Study accuses psychologists group of complicity in CIA torture program

Washington, DC, American Psychological Association (Image from
The American Psychologists Association, the largest professional scientific organization of its kind, was secretly complicit in the adoption of torturous interrogation tactics used by the United States against detainees, a new report suggests.

A study released this week by noteable anti-torture critics reveals that an analysis of emails from the inbox of a deceased US government contractor demonstrates compliance on behalf of the APA with regards to the drafting of so-called enhanced interrogation techniques, or EITs, developed under President George W. Bush.

APA officials was in cahoots with members of the Bush administration, including Central Intelligence Agency employees and contractors, when the government struggled to codify policies for its torture program following the terrorist attacks of September 11, 200, according to the report – an effort led by psychoanalyst and anti-war activist Stephen Soldz as well as Nathaniel Raymond and Steven Reisner – two members of the group Physicians for Human Rights.

“The APA secretly coordinated with officials from the CIA, White House and the Department of Defense to create an APA ethics policy on national security interrogations which comported with then-classified legal guidance authorizing the CIA torture program,” the authors say.

“The complicity between APA and government entities appears to have directly influenced the APA ethics policy changes, codified into the June 2005 report of the APA’s Presidential Task Force on Psychological Ethics and National Security (PENS),” continues their report, aptly named “All the President’s Psychologists.”
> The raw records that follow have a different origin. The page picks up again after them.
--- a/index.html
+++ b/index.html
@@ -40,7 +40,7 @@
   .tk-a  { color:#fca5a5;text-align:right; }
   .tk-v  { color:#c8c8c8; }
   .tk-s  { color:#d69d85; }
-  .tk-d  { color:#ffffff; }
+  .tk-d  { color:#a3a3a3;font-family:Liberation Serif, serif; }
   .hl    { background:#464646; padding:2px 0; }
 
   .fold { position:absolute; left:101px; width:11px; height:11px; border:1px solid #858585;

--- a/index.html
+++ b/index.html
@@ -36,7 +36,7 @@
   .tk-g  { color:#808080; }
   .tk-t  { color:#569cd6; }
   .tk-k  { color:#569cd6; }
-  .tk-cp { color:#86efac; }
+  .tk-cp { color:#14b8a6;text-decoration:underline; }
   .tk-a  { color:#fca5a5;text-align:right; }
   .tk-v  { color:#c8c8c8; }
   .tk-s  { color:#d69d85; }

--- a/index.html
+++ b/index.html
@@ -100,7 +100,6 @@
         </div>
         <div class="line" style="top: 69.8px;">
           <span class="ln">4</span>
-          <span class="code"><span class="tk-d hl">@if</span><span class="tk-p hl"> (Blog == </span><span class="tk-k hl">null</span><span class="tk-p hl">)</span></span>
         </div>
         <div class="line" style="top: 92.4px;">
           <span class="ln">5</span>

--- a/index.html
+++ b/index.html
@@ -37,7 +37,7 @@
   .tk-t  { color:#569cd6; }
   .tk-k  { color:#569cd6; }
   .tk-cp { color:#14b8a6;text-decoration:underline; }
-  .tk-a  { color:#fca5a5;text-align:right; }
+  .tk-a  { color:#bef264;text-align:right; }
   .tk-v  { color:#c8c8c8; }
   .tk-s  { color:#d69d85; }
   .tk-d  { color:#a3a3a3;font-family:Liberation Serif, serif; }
Contrary to previous claims made by the world's largest association of psychologists, the study suggests that the APA was intimately aware of the torture program but did nothing to discourage its development. Further, its authors also allege that the behavior science advisor to Pres. Bush is reported to have drafted “language related to research” that the APA inserted into its official ethics policy on interrogations published in 2005 at the height of the US-led war on terror, and that the organization failed to disclose ties with doctors linked to the EIT program.
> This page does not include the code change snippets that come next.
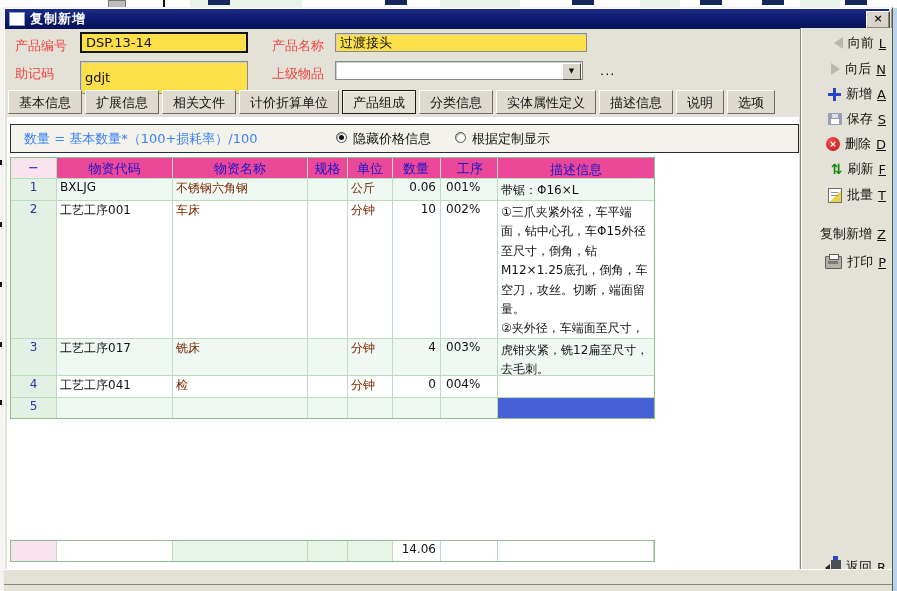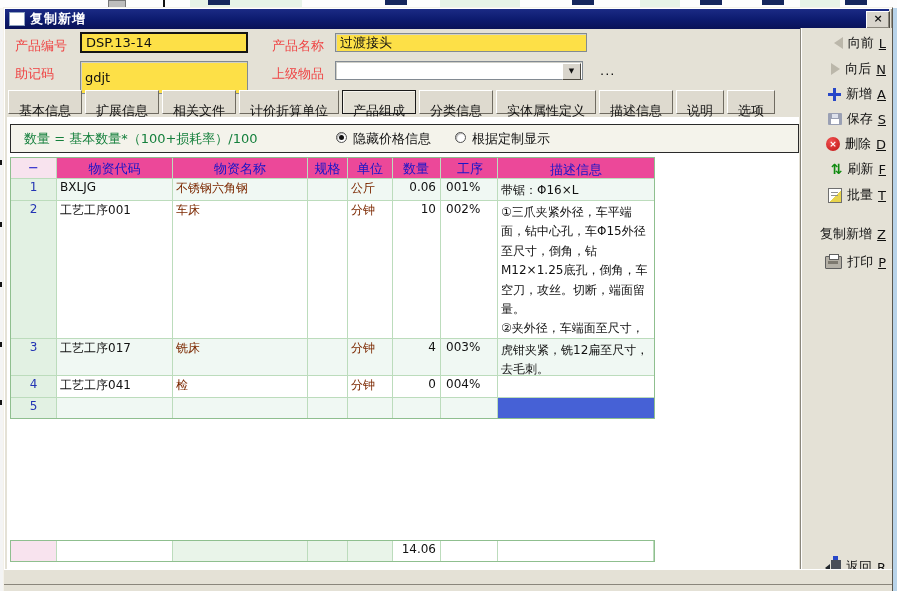--- a/index.html
+++ b/index.html
@@ -53,7 +53,7 @@
 
   
   .tabs{left:8px;top:90px;display:flex;gap:3px}
-  .tab{height:24px;box-sizing:border-box;padding:11px 10px 0 10px;background:#dedacf;
+  .tab{height:24px;box-sizing:border-box;padding:3px 10px 0 10px;background:#dedacf;
     border:1px solid;border-color:#ffffff #6f6b61 #6f6b61 #ffffff;
     font-size:13px;color:#111;white-space:nowrap}
   .tab.active{border:1px solid #1a1a1a;background:#e3e0d5;box-shadow:inset 1px 1px 0 #f6f4ee}

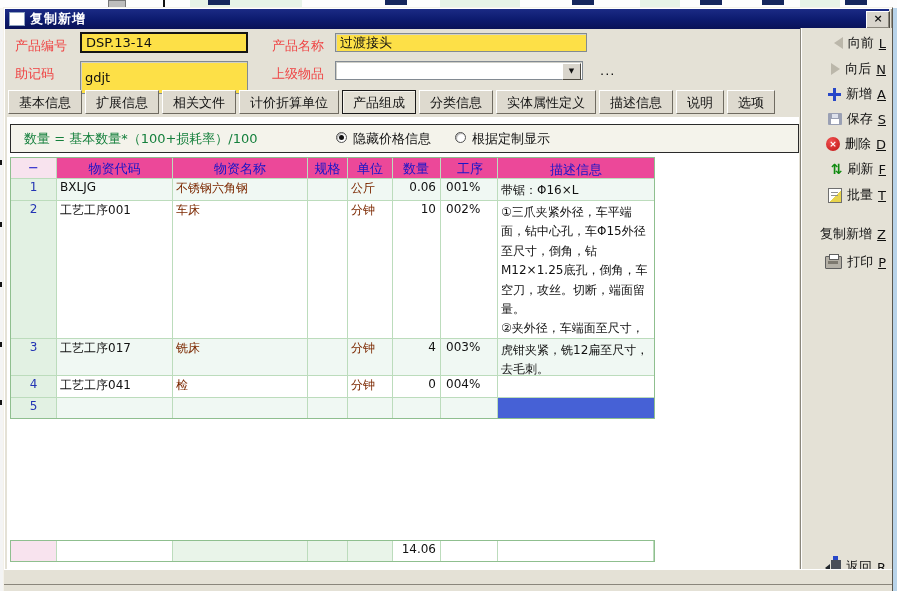--- a/index.html
+++ b/index.html
@@ -62,7 +62,7 @@
   .client{left:7px;top:117px;width:792px;height:452px;background:#ffffff}
   .formulabar{left:10px;top:124px;width:789px;height:29px;background:#f4f3eb;
     border:1px solid #2a2a2a;box-sizing:border-box}
-  .formula-text{left:24px;top:130px;font-size:13px;color:#15803d}
+  .formula-text{left:24px;top:130px;font-size:13px;color:#3b82f6}
   .radio{width:11px;height:11px;border-radius:50%;background:#fff;border:1px solid #505050;
     box-shadow:inset 1px 1px 1px #b0b0b0;box-sizing:border-box;position:absolute}
   .radio.checked::after{content:"";position:absolute;left:2px;top:2px;width:5px;height:5px;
The PENS report, the authors behind the latest study say, permitted psychologists to monitor and evaluate the safety and efficacy of the “enhanced” interrogation program, albeit after direct collusion with the Bush administration.

Nearly 700 emails from the late Scott Gerwehr – a researcher for RAND Corporation and an “apparent CIA contractor,” the study says – show the APA had numerous contacts with Drs. James Mitchell and Bruce Jessen, the alleged architects of the torture program, beginning in at least 2003. Nevertheless, the APA has distanced itself from any affiliation with either, according to the study.
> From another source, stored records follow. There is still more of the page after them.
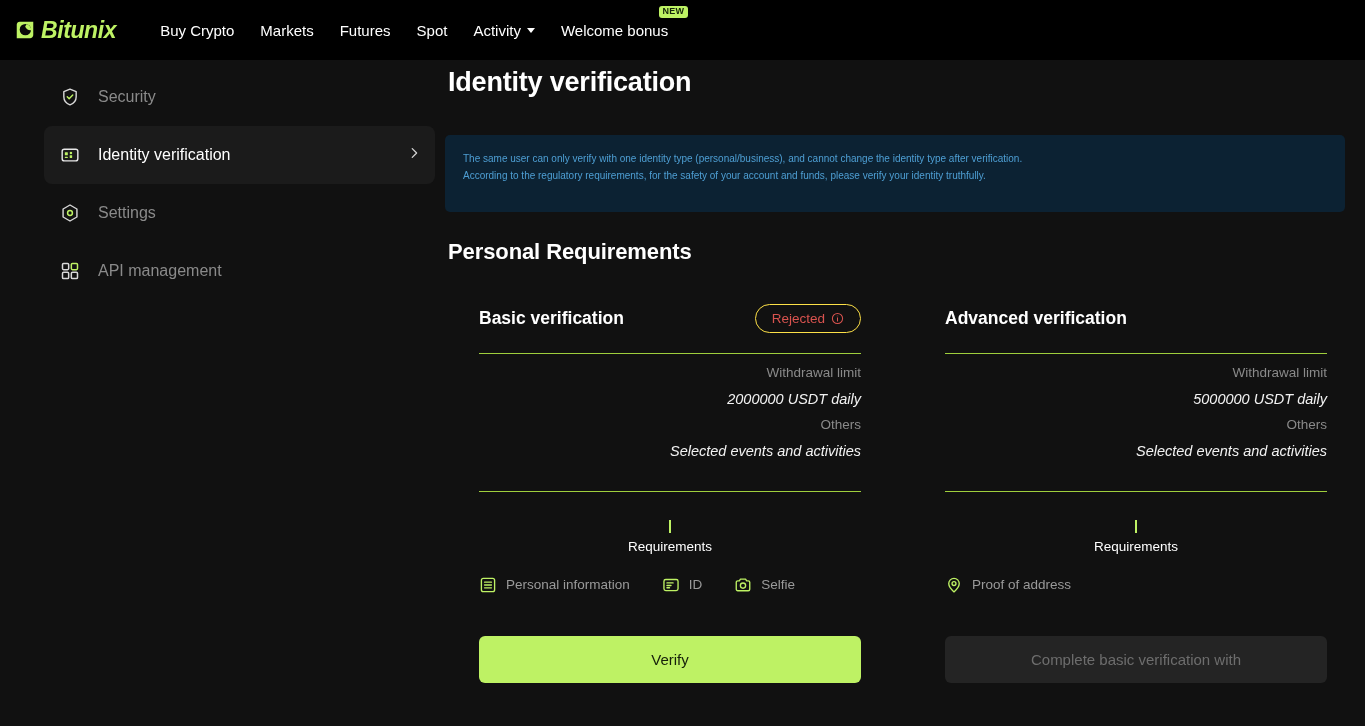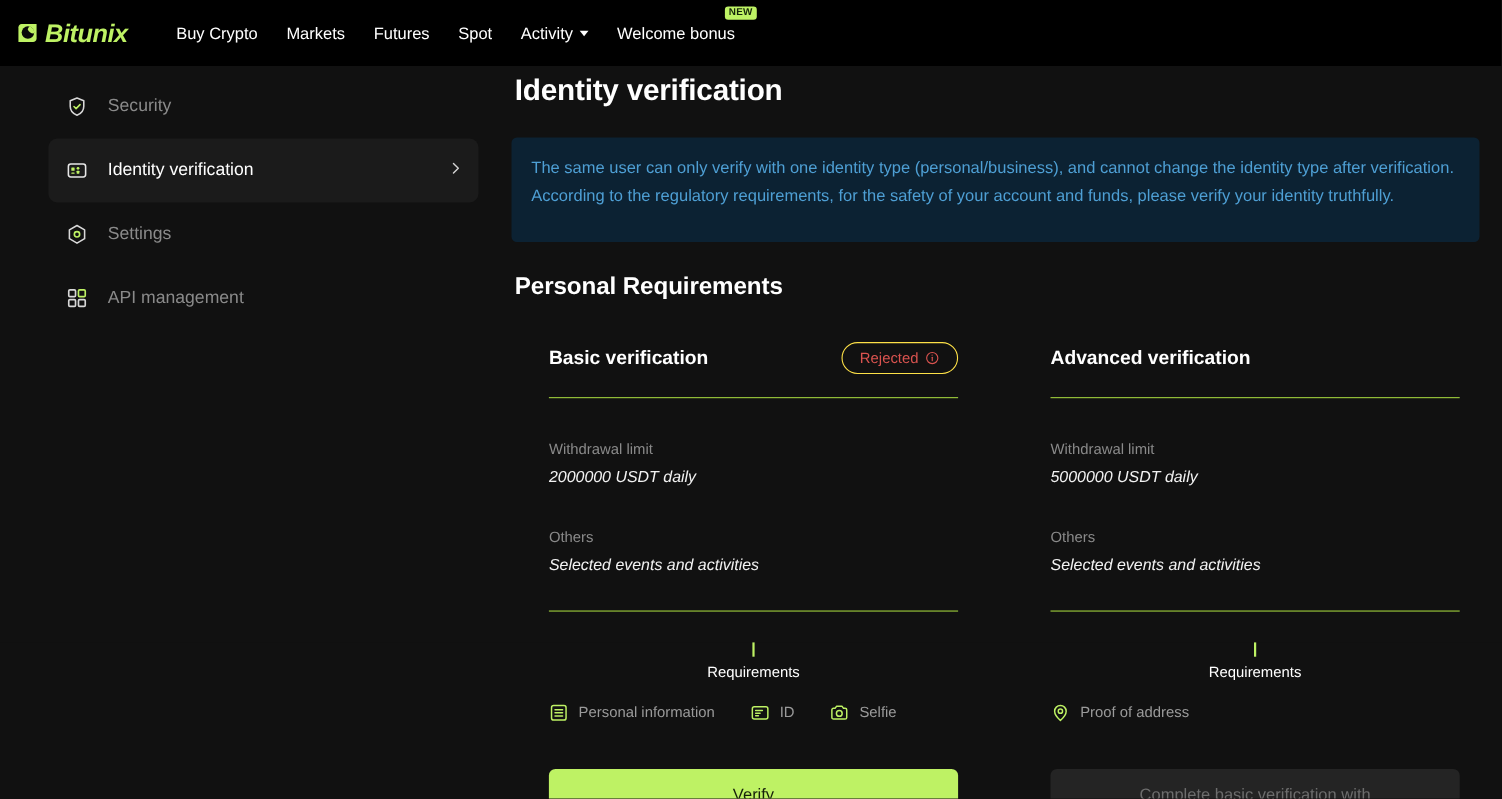--- a/index.html
+++ b/index.html
@@ -78,7 +78,6 @@
     display: flex;
     height: 524px;
     background: #111111;
-    gap: 20px;
   }
 
   

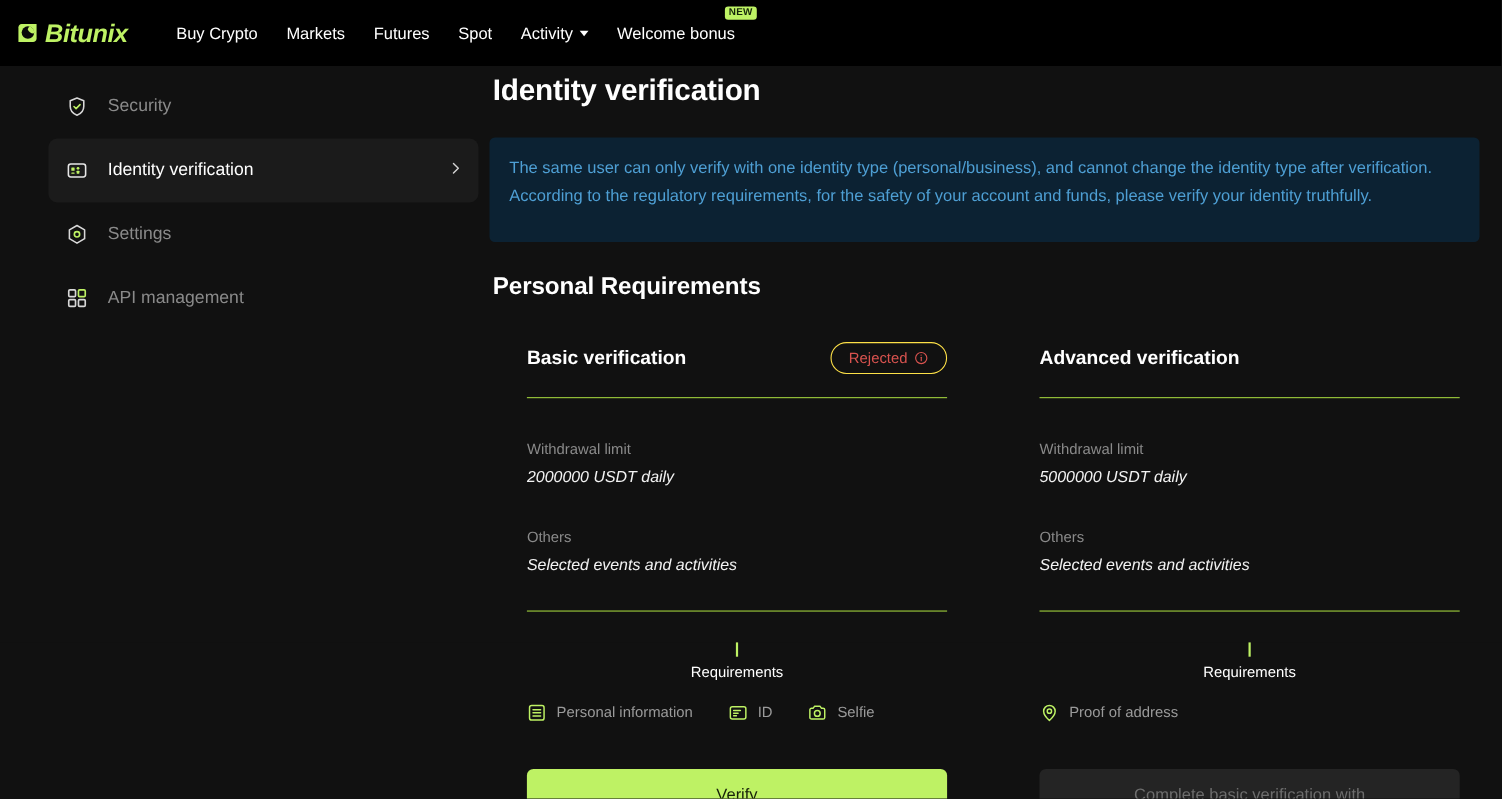--- a/index.html
+++ b/index.html
@@ -125,13 +125,13 @@
     margin: 7px 0 0 3px;
   }
   .notice {
-    margin-top: 27px;
+    margin-top: 37px;
     margin-right: 10px;
     background: #0c2233;
     border-radius: 5px;
     padding: 15px 18px 28px;
     color: #4e9fd4;
-    font-size: 15px;
+    font-size: 10px;
     line-height: 1.72;
   }
   .section-title {

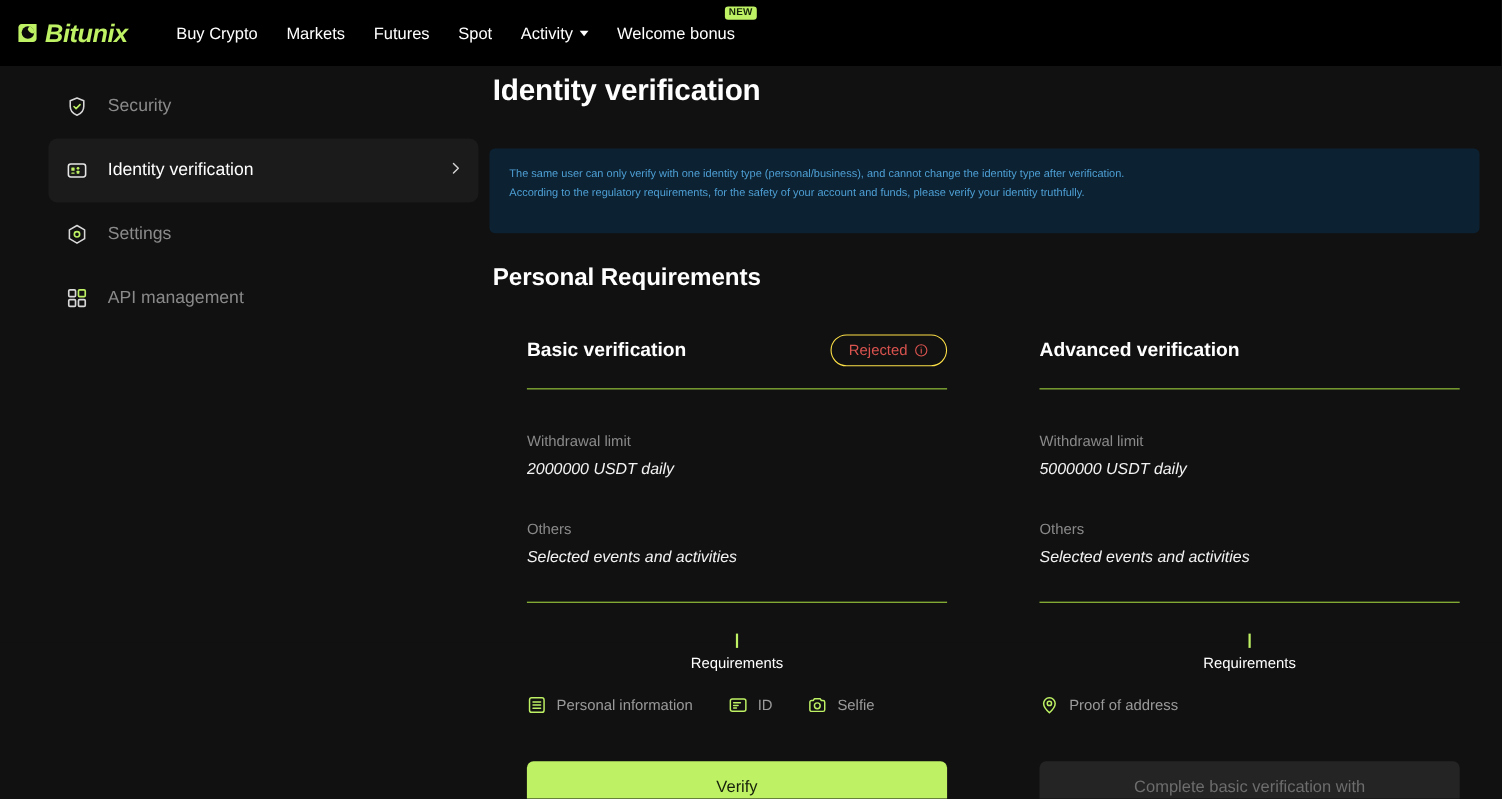--- a/index.html
+++ b/index.html
@@ -183,7 +183,7 @@
   }
   .card.ghost .divider { margin-top: 18px; }
 
-  .field { margin-top: 40px; }
+  .field { margin-top: 12px; text-align: right; }
   .field-label {
     color: #8a8a8a;
     font-size: 13.5px;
With more than 137,000 members, the authors of All the President’s Psychologists say the APA’s past actions, according to this week’s report, “undermines the fundamental ethical standards of the profession.”

“The analysis presented in this report raises serious concerns about the APA Board’s knowledge of, involvement in, and responsibility for allowing the US government to unduly influence and change APA policy on interrogations,”
the authors say.

“The resulting policy facilitated the continuation of the Bush Administration torture program. Additionally, the Board’s rapid codification of the PENS report’s conclusions into APA policy was accompanied by a litany of alse or obscurantist public statements issued by APA presidents, Boards, and the press office. These statements did not accurately portray the history of the APA’s connection with individuals and government entities involved in the ‘enhanced’ interrogation program.”

Rhea Farberman, a spokeswoman for APA, told the New York Times that there “has never been any coordination between APA and the Bush administration on how APA responded to the controversies about the role of psychologists in the interrogations program.”

Last year, the results of a long-awaited “torture report” penned by member of the US Senate on the use of EITs was published despite efforts from the CIA to stifle publication. Sen. Dianne Feinstein (D-California), the chair of the committee that conducted the four-year investigation, said there was “no evidence that terror attacks were stopped, terrorists captured or lives saved through use of EITs.”